Let's move on to the start of January and discuss some themes and potential ideas in-depth.
- The market will be volatile, great for traders not buy and hold
- Yen is a key currency to watch in Q1
- Tesla has the potential for a large mover to new all-time highs
- Futures are the preferred asset class for Q1
So far the month of January has been giving with some great moves in: NFLX, TLRY, VXX and Yen futures to name a few. Apple signaled what many we're thinking and even in this rally on the S&P as of the past week it still has yet to follow, which, is concerning. Again, I think Apple tends to have an investor 'cult following' and people want to see it higher but I'm a trader who uses price action as his primary tool to make market decisions and the lack of movement off the lows bothers me. Now that doesn't mean it's a short either, it just means its something to note for this overall market.
Then Yen is a currency to watch for me in Q1 mainly because it will dictate a lot of what the equities market will or will not do. It's been seeing some strong resistance lately and the moves off key technical levels have been reacting without much hesitation (as opposed to trading sideways) which is a good sign for volatility.

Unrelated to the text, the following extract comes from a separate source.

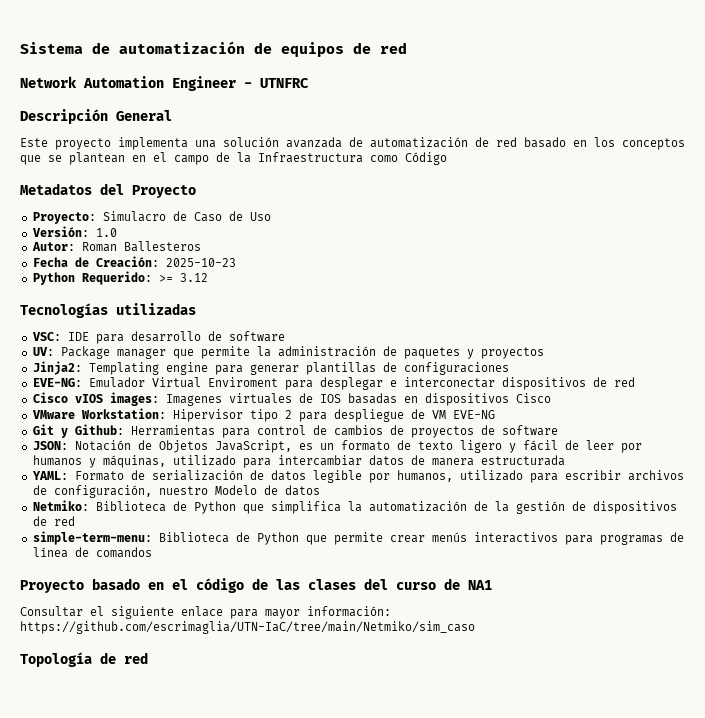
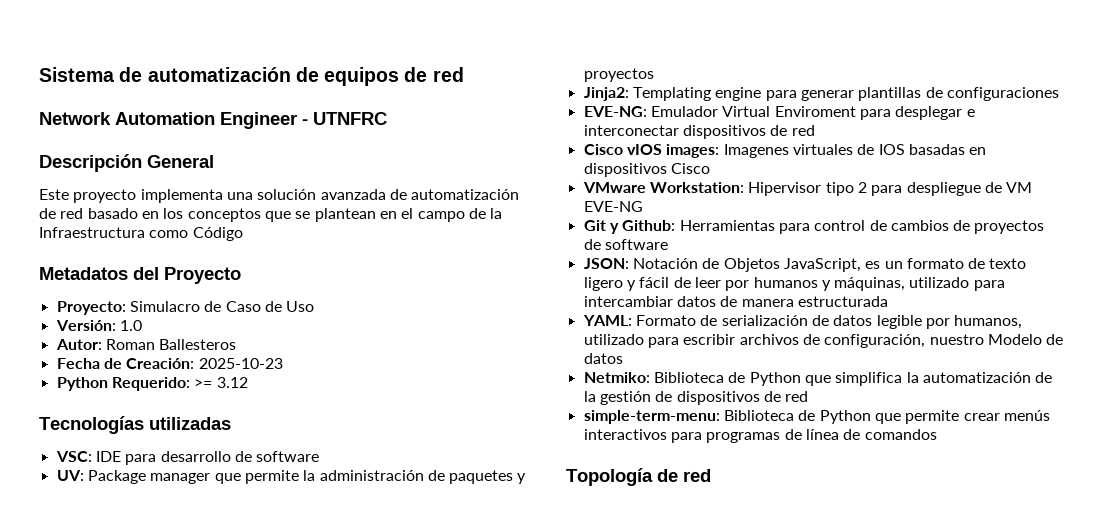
- Proyecto basado en el código de las clases del curso de NA1
- Consultar el siguiente enlace para mayor información: https://github.com/escrimaglia/UTN-IaC/tree/main/Netmiko/sim_caso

Tesla is a stock that everyone loves to bash on but usually they're just talking their own personal books. I've never had a position size big enough to where I've felt the need to do that and additionally, I just really look at price not fundamentals - which again, don't and have not seemed to matter in the last few years anyway. However, I do like this stock for the potential to break-out to all-time highs. The short interest on this has and should continue to be extremely high. It really only takes a little disruption, headline news or large buyers to come in and cause a squeeze. Again, does this mean the stock is 'worth' more, no, absolutely not but you have to understand the markets are more than what you think something is worth just because you have an opinion. So if I had to say I had 'one trade' for Q1, it would be Tesla. I have a small position through call options (not shares - I don't believe in it to hold equity) that I would like to see outperform.
Aside from that, the equity plays still don't really excite me that much. There are a few MLP's I came across that are paying a strong dividend but I'll likely forgo that to focus the capital in the futures markets as I am expecting the volatility to remain and the capital is better put to use there.
So the goal for me is likely the same as it is each year; sticking to index futures, WTI Crude and Yen futures while looking for larger out-sized trades in the equity options markets, which, if I am correct on the potential index range for Q1, could play out.